Data provided:
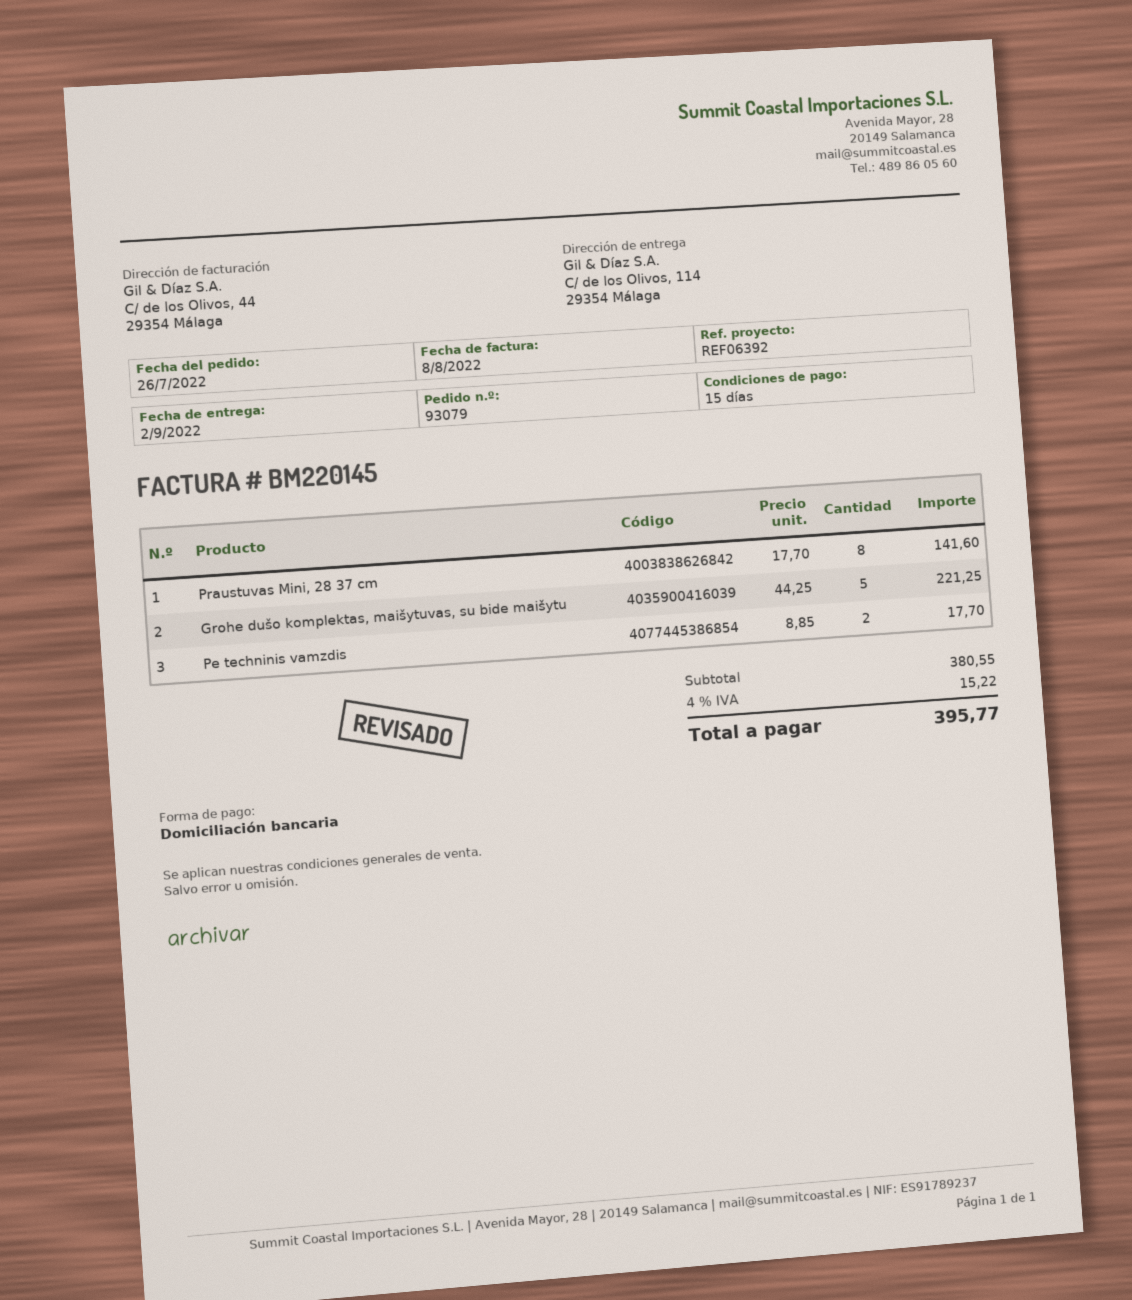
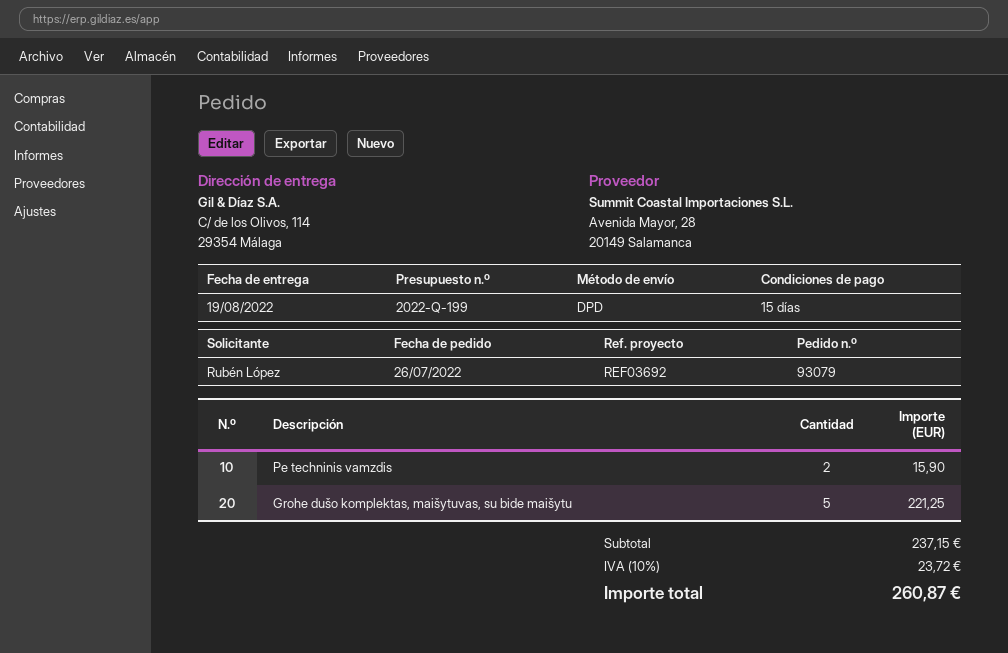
delivery date: 2022-09-02 -> 2022-08-19
reference: REF06392 -> REF03692
Praustuvas Mini, 28 37 cm: 8 for 141.60 -> none
Pe techninis vamzdis: 2 for 17.70 -> 2 for 15.90
subtotal: 380.55 -> 237.15
tax: 4% = 15.22 -> 10% = 23.72
total: 395.77 -> 260.87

Instructions to follow: What you return should consist solely of the lines from the one containing "reference: REF06392 -> REF03692" through the end of the entries above, reproduced exactly.

Solution to this task:
reference: REF06392 -> REF03692
Praustuvas Mini, 28 37 cm: 8 for 141.60 -> none
Pe techninis vamzdis: 2 for 17.70 -> 2 for 15.90
subtotal: 380.55 -> 237.15
tax: 4% = 15.22 -> 10% = 23.72
total: 395.77 -> 260.87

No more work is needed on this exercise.